With that, I'll now turn the call back over to Trisha. Thanks, Dave. For participants, Meenal and Dave are in separate locations this morning, so feel free to direct your questions to one or the other of them. Operator, please assemble the Q&A roster.

Questions and Answers:

Operator

[Operator Instructions] And our first question comes from Karl Ackerman with Cowen. You may proceed.

Trisha Tuntland -- Head of Investor Relations

Good moring, Karl.

Karl Fredrick Ackerman -- Cowen and Company -- Analyst

Hey, good morning everyone. So it's nice to see the material improvement in your results and outlook relative to the first half of the year. However, I'm curious, given the fact that you just guided the December quarter in line with seasonality, is there any reason not to think your revenue trends wouldn't grow in line with seasonality in the first half of 2021?

David Heinzmann -- President and Chief Executive Officer

Yes, I'll take that, Karl, and thanks. So obviously, we guided to normal seasonality in the electronics portion of our business. Actually, not normal seasonality in the industrial and the automotive portion, which typically are also seasonally down in the fourth quarter. In both cases, industrial and automotive, we believe will actually be sequentially up. I think electronics has a very strong third quarter, and with that strong third quarter and the comparative of the sequential, we're seeing kind of normal downturn there. What that bodes for next year, there's just a lot of variability out in the marketplace and what's going on. We're not giving guidance on what next year looks like. However, one of the strong things in electronics is the fact that our inventory positions are quite healthy. They're at the lower end of our normal range, so we won't have inventory corrections and things like that to impede our ability to grow next year.

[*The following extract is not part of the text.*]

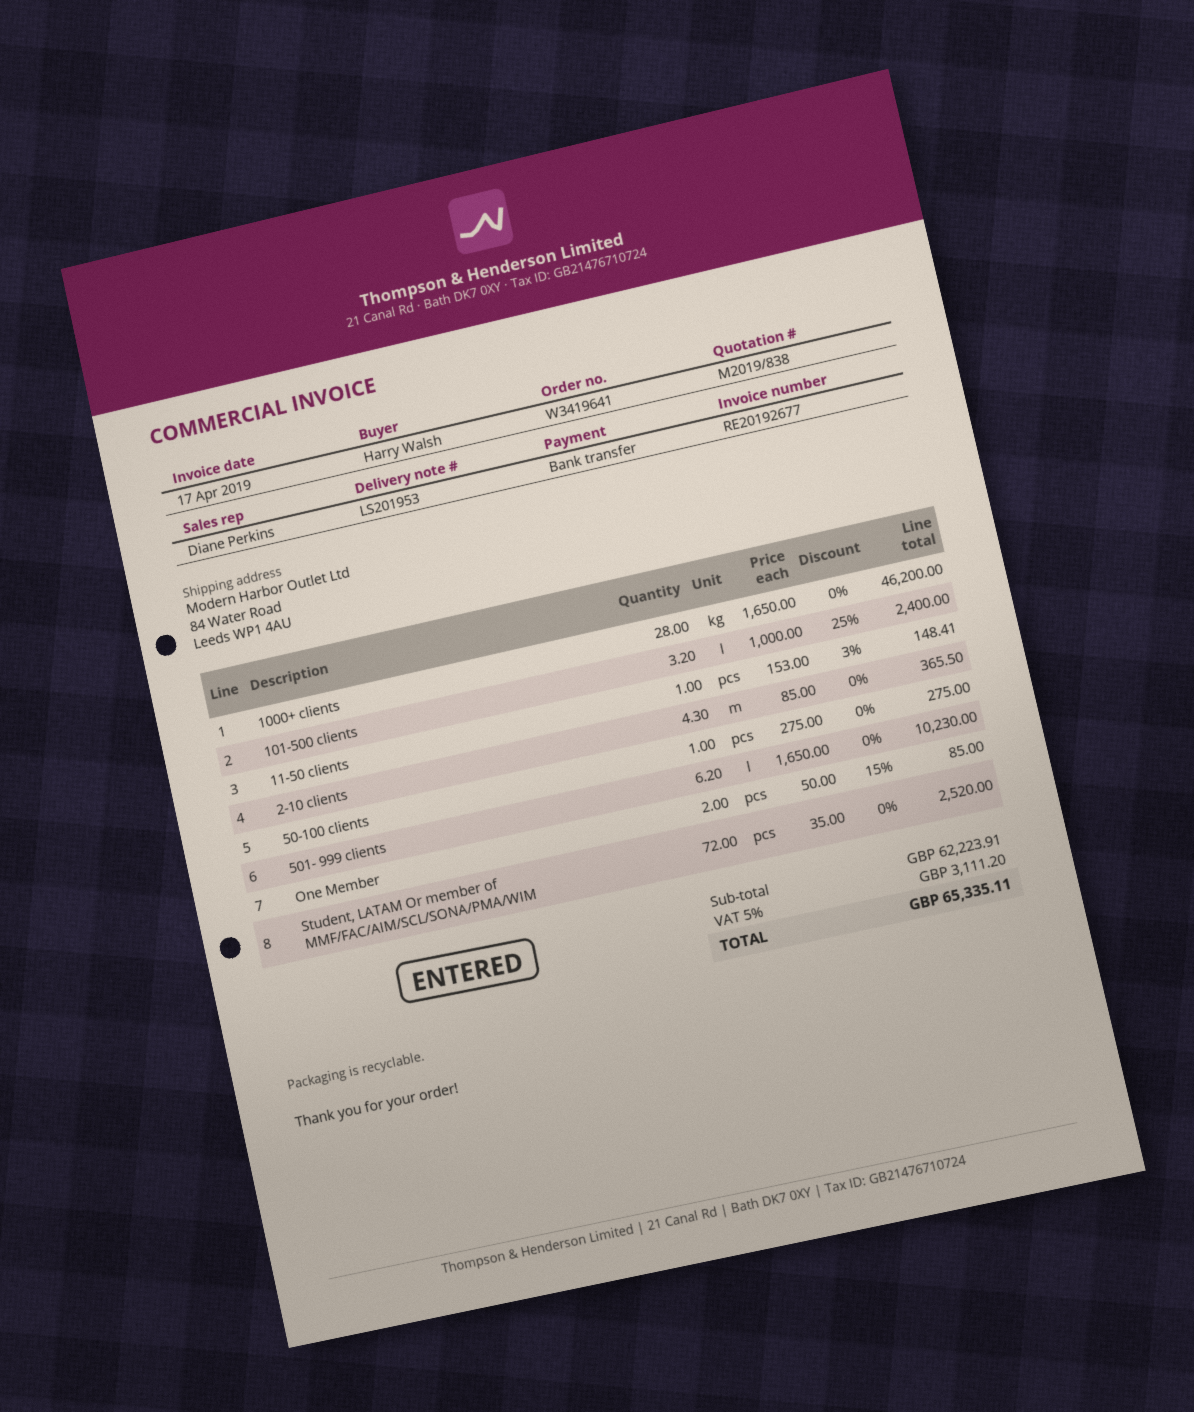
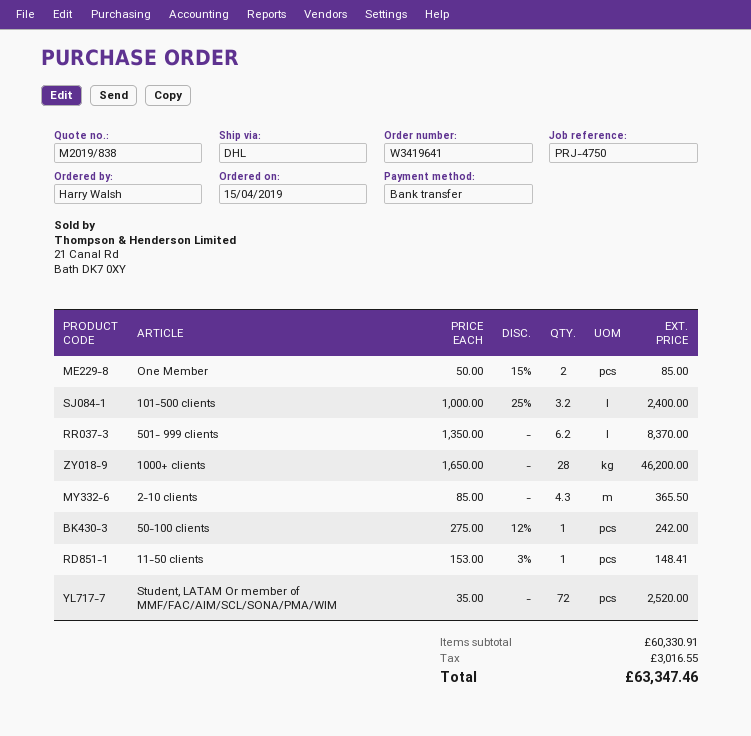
50-100 clients: 1 x 275.00 = 275.00 -> 1 x 275.00 - 12% = 242.00
501- 999 clients: 6.2 x 1650.00 = 10230.00 -> 6.2 x 1350.00 = 8370.00
subtotal: 62223.91 -> 60330.91
tax: 3111.20 -> 3016.55
total: 65335.11 -> 63347.46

Karl Fredrick Ackerman -- Cowen and Company -- Analyst

Very helpful, Dave. For my follow-up, one of your peers earlier today spoke about the industry shift toward electric vehicle powertrains, particularly from Asia Pac. Today, you're a little bit less exposed to Asia from a geographical basis, but at the same time, you have internal capability for GaN on silicon carbide from the IXYS acquisition that would seem to apply very well to electric vehicle, for powertrains and charging capabilities. And I think you mentioned in your prepared remarks some compound semi design wins for trains. But I guess, what sort of opportunities and design wins are you winning for your GaN on silicon within electric vehicles? Thank you.

David Heinzmann -- President and Chief Executive Officer

Yes. So of course, from a technology standpoint, we do not have GaN technologies that we have in the marketplace. We do have silicon carbide in the marketplace. And where our focus is, in the EV space, in our power semiconductor business, is really in the charging infrastructure. The bulk of our opportunity in the near-term exist in charging applications, particularly the higher speed charging applications, where you get more of a DC-to-DC type of high-speed charging. Content opportunity and the opportunities are significantly larger than on type 1, type 2 types of chargers. So that's where we're seeing today the best opportunities for ourselves, and we are getting design wins in those spaces.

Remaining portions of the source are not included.